The two were most obviously stalwarts of the heady 1960s era, albeit at pretty opposite ends of the spectrum. The Beatles were the rock and roll senior leaders of the British invasion, while The Supremes were the storming girl group trio who mastered the heights of Motown before capturing the hearts of America and taking on the rest of the world. They were so different, and yet so similar at the same time.
With a whole rack of number one hits each to their respective names, there was nothing stopping this pair of powerhouse bands, immensely powerful and instrumental to the rest of music history in the decades that have passed since. In one sense, The Beatles won the battle with 21 chart toppers over the course of their tenure.
But beneath the surface, The Supremes were winning the war. Although statistically they were slightly less successful than the Fabs in the chart-topping regard, with 12 number ones to their name, they had an unsuspecting strategy that won them over in the history books to a place that The Beatles could never have imagined.
The Supremes were the ones to knock the Liverpudlian legends off the top spot, not once, not twice, but a grand total of three times in a golden streak at the height of the ‘60s. They did it with such soaring ease, time and time again, that you almost have to hand it to them as a greater achievement than anything The Beatles achieved alone.
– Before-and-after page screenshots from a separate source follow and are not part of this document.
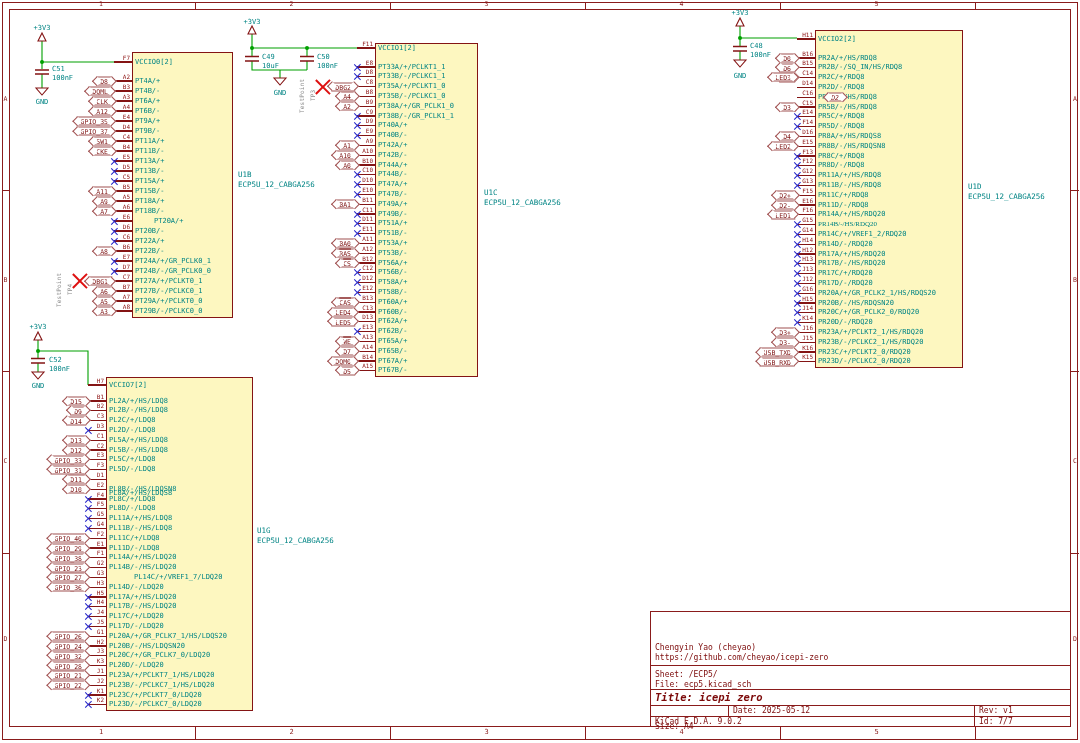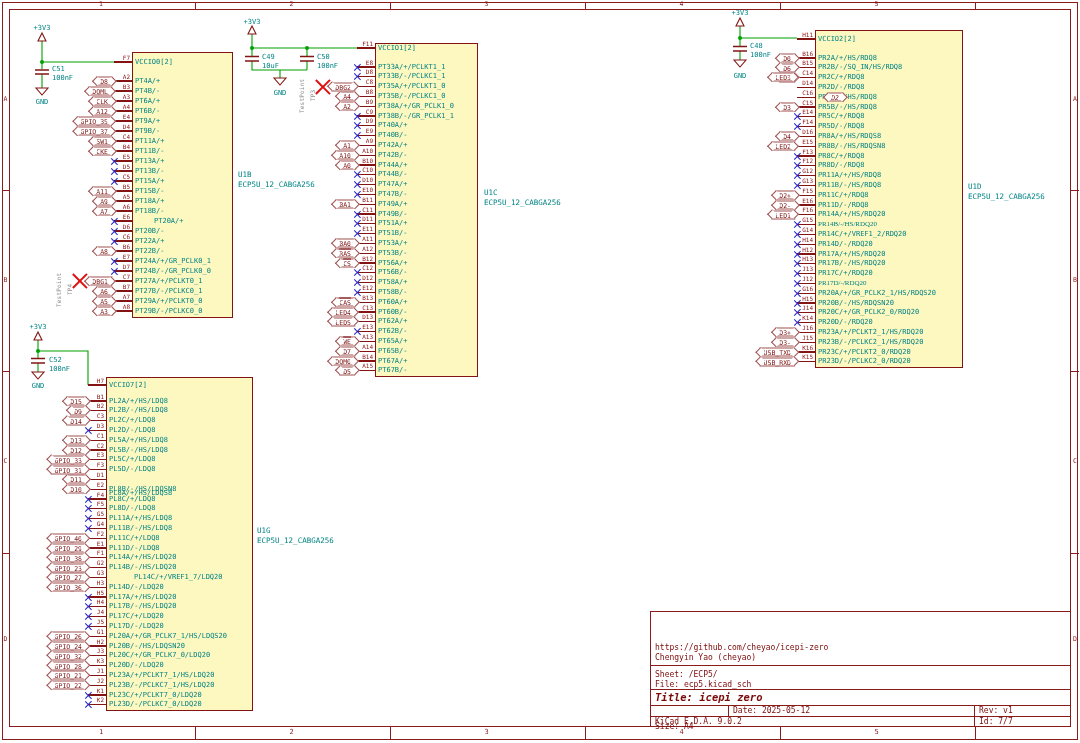--- a/index.html
+++ b/index.html
@@ -507,21 +507,21 @@
       <div class="stub" style="left: 797px; top: 263.2px;"></div>
       <div class="pnum" style="left: 778px; top: 256.3px;">H13</div>
       <div class="pname" style="left: 818px; top: 259.3px;">PR17B/-/HS/RDQ20</div>
       <div class="nc" style="left: 797px; top: 263.8px;"></div>
       <div class="stub" style="left: 797px; top: 273px;"></div>
       <div class="pnum" style="left: 778px; top: 266.1px;">J13</div>
       <div class="pname" style="left: 818px; top: 269.1px;">PR17C/+/RDQ20</div>
       <div class="nc" style="left: 797px; top: 273.6px;"></div>
       <div class="stub" style="left: 797px; top: 282.8px;"></div>
       <div class="pnum" style="left: 778px; top: 275.9px;">J12</div>
-      <div class="pname" style="left: 818px; top: 278.9px; font-family: Liberation Serif, serif;">PR17D/-/RDQ20</div>
+      <div class="pname" style="left: 818px; top: 278.9px;">PR17D/-/RDQ20</div>
       <div class="nc" style="left: 797px; top: 283.4px;"></div>
       <div class="stub" style="left: 797px; top: 292.6px;"></div>
       <div class="pnum" style="left: 778px; top: 285.7px;">G16</div>
       <div class="pname" style="left: 818px; top: 288.7px;">PR20A/+/GR_PCLK2_1/HS/RDQS20</div>
       <div class="nc" style="left: 797px; top: 293.2px;"></div>
       <div class="stub" style="left: 797px; top: 302.4px;"></div>
       <div class="pnum" style="left: 778px; top: 295.5px;">H15</div>
       <div class="pname" style="left: 818px; top: 298.5px;">PR20B/-/HS/RDQSN20</div>
       <div class="nc" style="left: 797px; top: 303px;"></div>
       <div class="stub" style="left: 797px; top: 312.2px;"></div>
@@ -679,22 +679,22 @@
       <div class="pname" style="left: 109px; top: 690.5px;">PL23C/+/PCLKT7_0/LDQ20</div>
       <div class="nc" style="left: 88px; top: 695px;"></div>
       <div class="stub" style="left: 88px; top: 704.2px;"></div>
       <div class="pnum" style="left: 69px; top: 697.3px;">K2</div>
       <div class="pname" style="left: 109px; top: 700.3px;">PL23D/-/PCLKC7_0/LDQ20</div>
       <div class="nc" style="left: 88px; top: 704.8px;"></div>
     </div>
 
   <div class="tblock">
     <div class="tb-sec tb-comments">
+      <div class="tb-line">Chengyin Yao (cheyao)</div>
       <div class="tb-line">https://github.com/cheyao/icepi-zero</div>
-      <div class="tb-line">Chengyin Yao (cheyao)</div>
     </div>
     <div class="tb-sec tb-sheetfile">
       <div class="tb-line">Sheet: /ECP5/</div>
       <div class="tb-line">File: ecp5.kicad_sch</div>
     </div>
     <div class="tb-sec tb-title">Title: icepi zero</div>
     <div class="tb-sec tb-r4">
       <div class="tb-cell">Size: A4</div>
       <div class="tb-cell">Date: 2025-05-12</div>
       <div class="tb-cell">Rev: v1</div>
The Supremes songs knocked The Beatles off number one
The high-speed chase between the bands began just at the end of 1964, when the Fab Four were reigning loud and proud for three weeks with their sixth Billboard number one, ‘I Feel Fine’. But it was the mark of Diana Ross and Co that they soon came along to unexpectedly upset this hierarchy, overthrowing the kings from their throne with the aptly-titled ‘Come See About Me’.Â
Advancing their battalion one step further, The Supremes continued making gains with their new warfare tactic later in the year, producing their crown jewel of ‘Stop! In the Name of Love’ to usurp ‘Eight Days a Week’ after its two-week stint at the top. The fact that The Beatles were climbing with a song about extending time, while The Supremes were freezing it, was actually quite poetic.
But the deciding blow in this battle was the mightiest one of them all, when The Supremes played the true trump card against a Beatles hit that many suspected could never be knocked off its course to the league of legends. Of course, ‘Hey Jude’ still got there in the end, but there was a fight between it and ‘Love Child’ to conquer first. Perhaps needless to say, but The Supremes won again.
While it wasn’t exactly a David versus Goliath situation, nor a case of a real full-blown beef between the two, the chart successes of The Supremes simply prove that The Beatles weren’t as impossible to topple as many might like to make out. The trio were trailblazers in many ways, but when it came to squaring up to the Fab Four, they could only do it the Motown way.